▶ _ACTION ITEM_
Please find every line in the entries below that contains the string "amendment", and copy it.

▶ _Before-and-after change records_
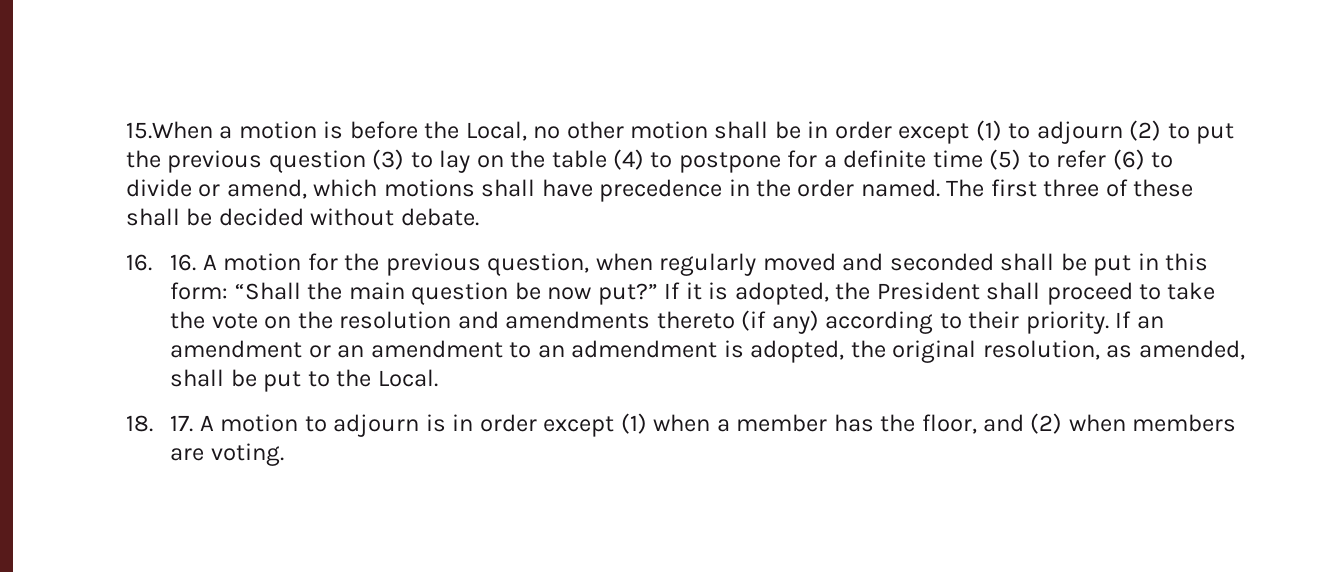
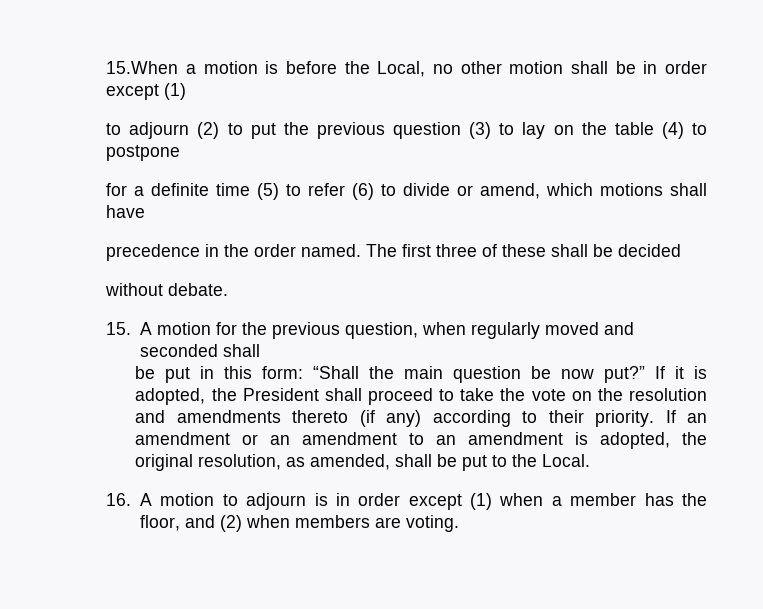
- 15.When a motion is before the Local, no other motion shall be in order except (1) to adjourn (2) to put the previous question (3) to lay on the table (4) to postpone for a definite time (5) to refer (6) to divide or amend, which motions shall have precedence in the order named.
+ 15.When a motion is before the Local, no other motion shall be in order except (1)
+ to adjourn (2) to put the previous question (3) to lay on the table (4) to postpone
+ for a definite time (5) to refer (6) to divide or amend, which motions shall have
+ precedence in the order named.
- The first three of these shall be decided without debate.
+ The first three of these shall be decided
+ without debate.
- 16. 16. A motion for the previous question, when regularly moved and seconded shall be put in this form: “Shall the main question be now put?”
+ 15. A motion for the previous question, when regularly moved and seconded shall
+ be put in this form: “Shall the main question be now put?”
- If an amendment or an amendment to an admendment is adopted, the original resolution, as amended, shall be put to the Local.
+ If an amendment or an amendment to an amendment is adopted, the original resolution, as amended, shall be put to the Local.
- 18. 17. A motion to adjourn is in order except (1) when a member has the floor, and (2) when members are voting.
+ 16. A motion to adjourn is in order except (1) when a member has the floor, and (2) when members are voting.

▶ _OUTPUT BELOW_
- If an amendment or an amendment to an admendment is adopted, the original resolution, as amended, shall be put to the Local.
+ If an amendment or an amendment to an amendment is adopted, the original resolution, as amended, shall be put to the Local.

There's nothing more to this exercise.